RUSH: Now, this is very interesting. Something just crossed the desk here about the Supreme Court nominee Elena Kagan, and it is from LegalInsurrection.Blogspot. It's by William Jacobson, Associate Clinical Professor of Law at Cornell. "Supreme Irony -- Kagan Nomination Ends Gay Marriage Hopes ... [O]n one issue of critical importance to the left -- the constitutional right to same-sex marriage, Kagan has staked out a very clear and unequivocal position: There is no constitutional right to same-sex marriage. In the course of her nomination for Solicitor General, Kagan filled out questionnaires on a variety of issues. While she bobbed and weaved on many issues, with standard invocations of the need to follow precedent and enforce presumptively valid statutes, on the issue of same-sex marriage Kagan was unequivocal. In response to a question from Sen. John Cornyn (at page 28 of her Senate Judiciary Questionnaire), Kagan stated flat out that there was no constitutional right for same sex couples to marry. ...

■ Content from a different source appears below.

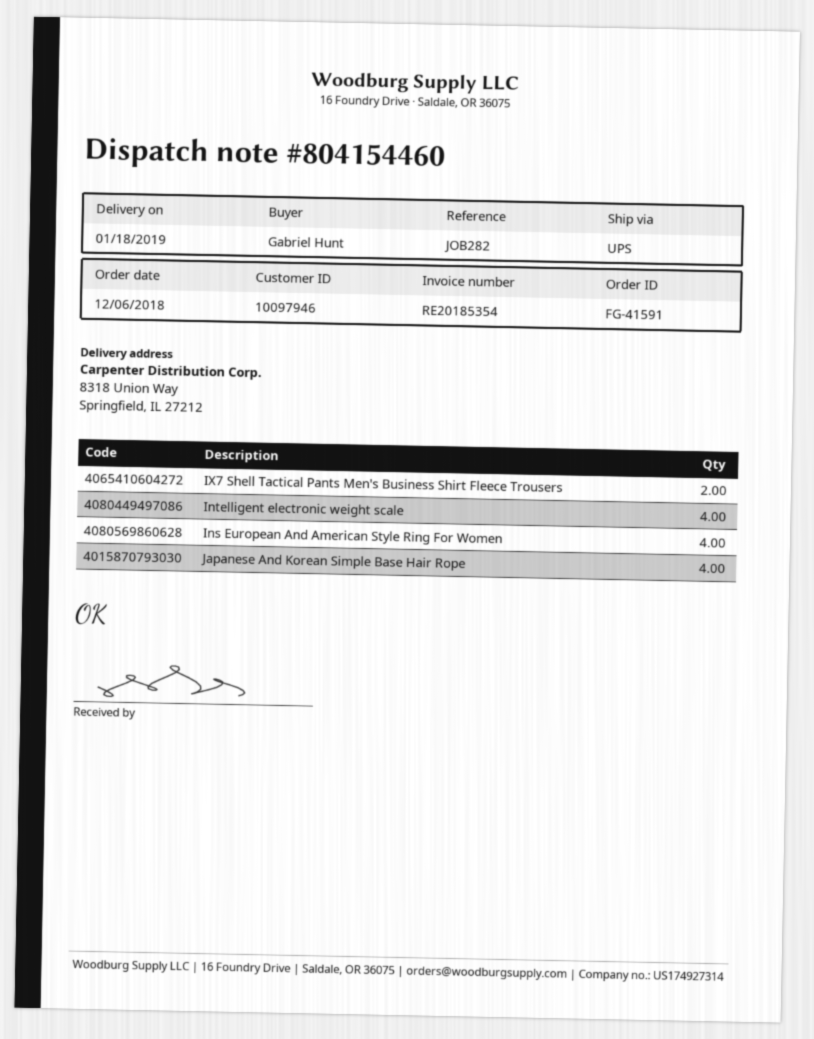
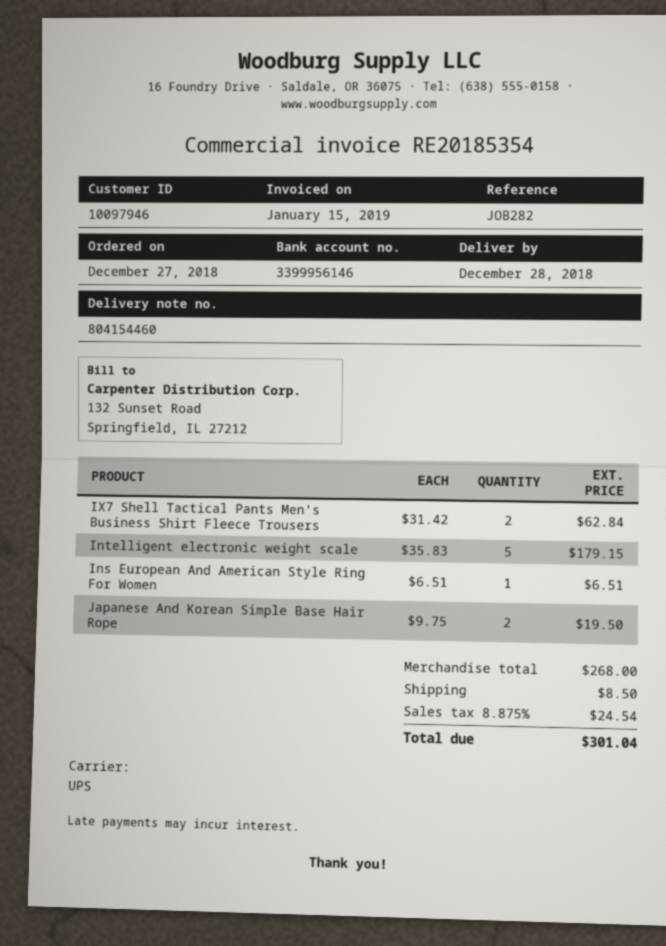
order date: 2018-12-06 -> 2018-12-27
delivery date: 2019-01-18 -> 2018-12-28
Intelligent electronic weight scale: 4 -> 5
Ins European And American Style Ring For Women: 4 -> 1
Japanese And Korean Simple Base Hair Rope: 4 -> 2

"a. Given your rhetoric about the Don't Ask, Don't Tell policy -- you called it 'a profound wrong -- a moral injustice of the first order' -- let me ask this basic question: Do you believe that there is a federal constitutional right to samesex [sic] marriage? Answer: There is no federal constitutional right to same-sex marriage." (interruption) What? (interruption) Well, maybe yet, but what Mr. Jacobson here is saying is, "This doesn't mean that Kagan opposes gay marriage. But she clearly believes it is a matter for the political process, not a constitutional right." She's on record as saying that. "People who oppose recognizing a constitutional right to gay marriage routinely are called bigots and homophobes in academia and progressive circles. It will be interesting to see if these labels will be put on Kagan. The ironies are palpable." Again this is William Jacobson at LegalInsurrection.Blogspot. You know, Roland Martin at CNN is unhappy that she chose 28 out of 29 positions for white people at Harvard Law School and there's another, this Paul Campos, who says she's not even in Harriet Miers' league. So there are some ripples out there of... Let's just say that the support is not unanimous.
RUSH: I know. Obama said during the campaign that he didn't believe in same-sex marriage. It was between a man and a woman. He said it during the campaign. I guess she could change her mind. She's a woman.